For the full listing below, write out each entry exactly and exclude the images.
------------------------------------------------
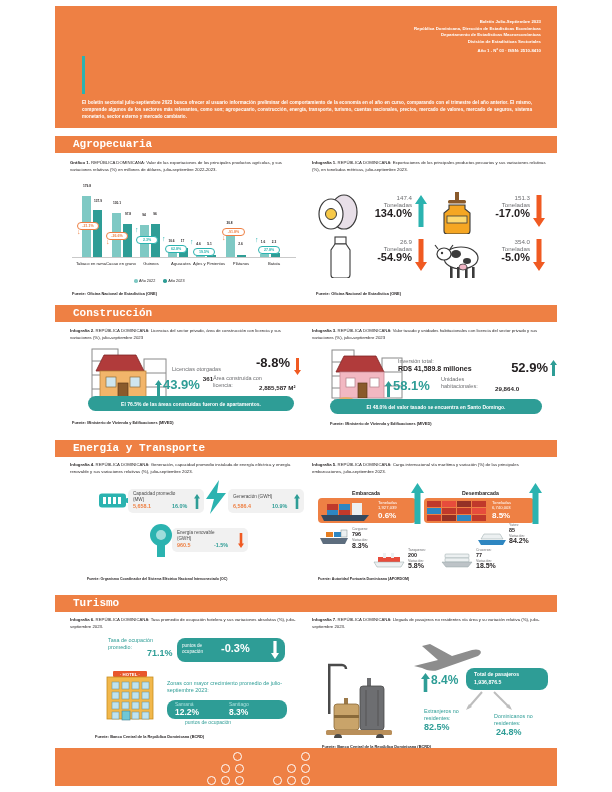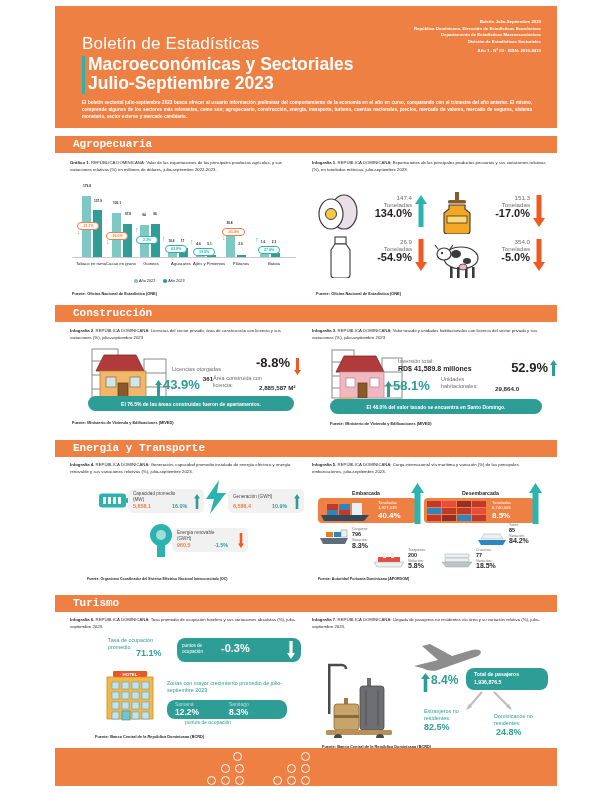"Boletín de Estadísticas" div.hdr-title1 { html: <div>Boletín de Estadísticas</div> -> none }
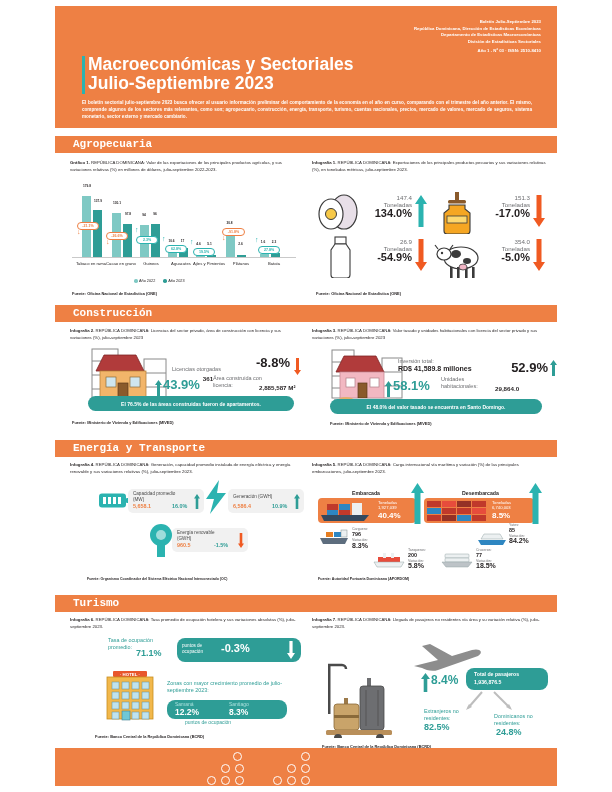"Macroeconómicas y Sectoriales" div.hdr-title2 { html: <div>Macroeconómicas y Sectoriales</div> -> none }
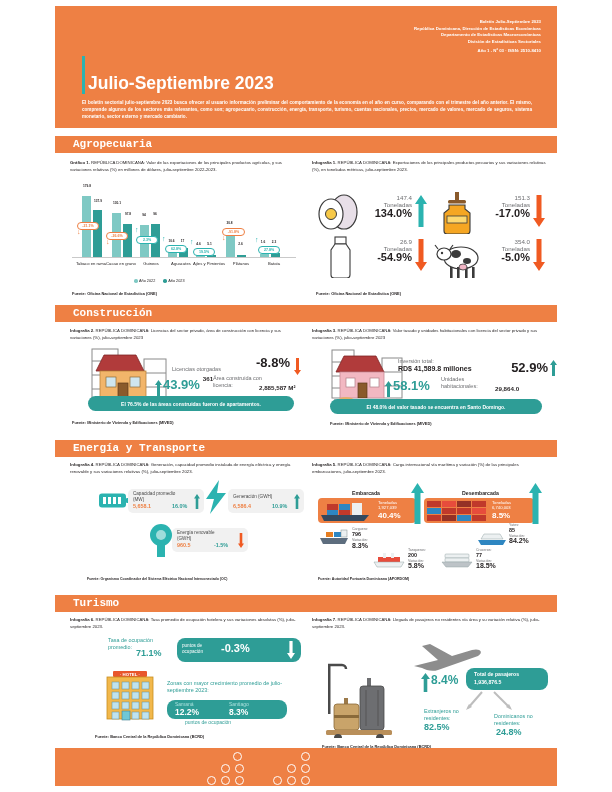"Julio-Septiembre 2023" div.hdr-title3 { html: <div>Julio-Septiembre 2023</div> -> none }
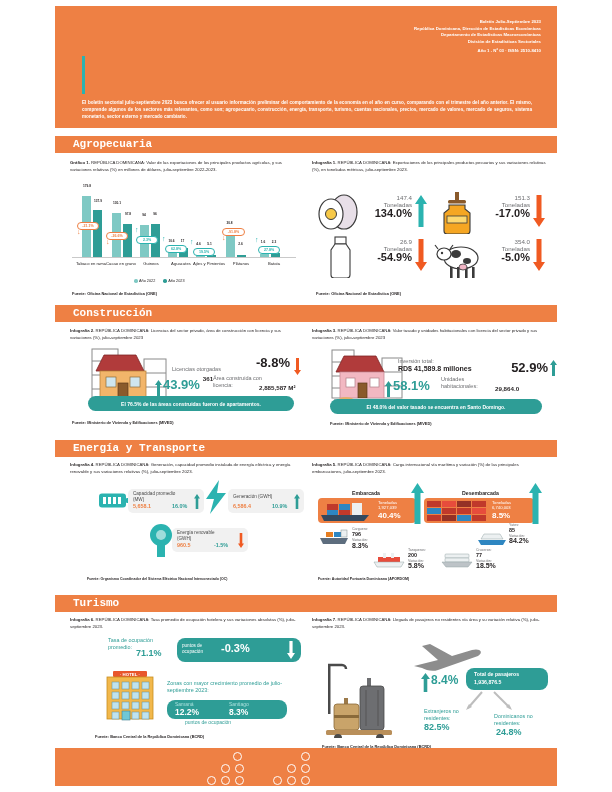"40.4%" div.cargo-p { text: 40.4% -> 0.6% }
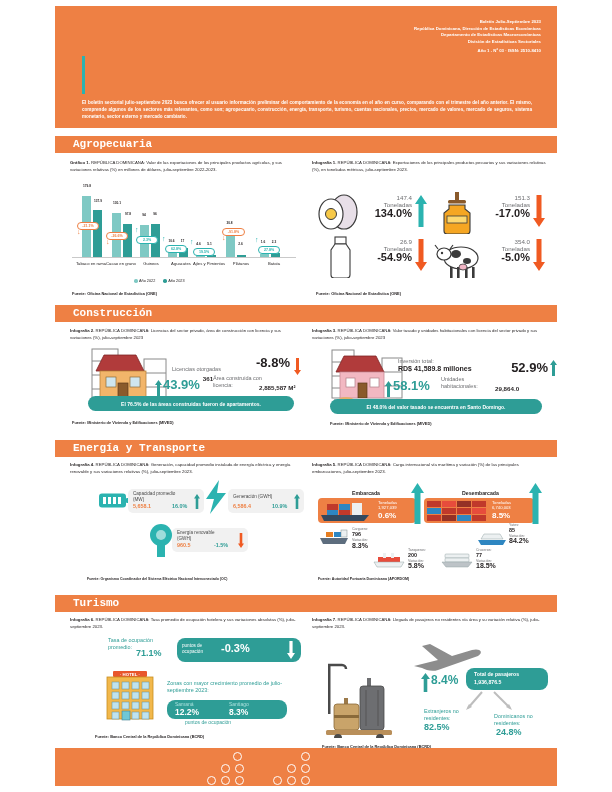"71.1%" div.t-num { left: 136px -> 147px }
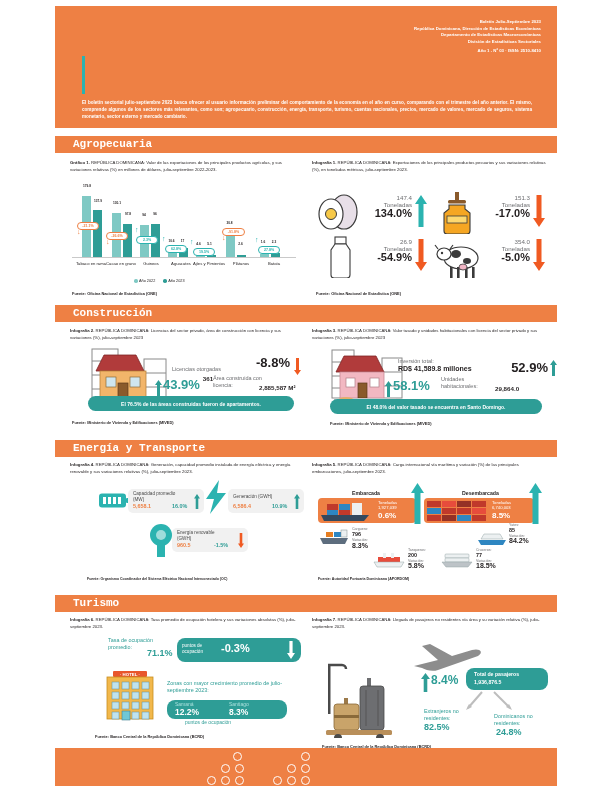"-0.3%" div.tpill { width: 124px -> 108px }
------------------------------------------------
→ RESPONSE BELOW:
"Boletín de Estadísticas" div.hdr-title1 { html: <div>Boletín de Estadísticas</div> -> none }
"Macroeconómicas y Sectoriales" div.hdr-title2 { html: <div>Macroeconómicas y Sectoriales</div> -> none }
"Julio-Septiembre 2023" div.hdr-title3 { html: <div>Julio-Septiembre 2023</div> -> none }
"40.4%" div.cargo-p { text: 40.4% -> 0.6% }
"71.1%" div.t-num { left: 136px -> 147px }
"-0.3%" div.tpill { width: 124px -> 108px }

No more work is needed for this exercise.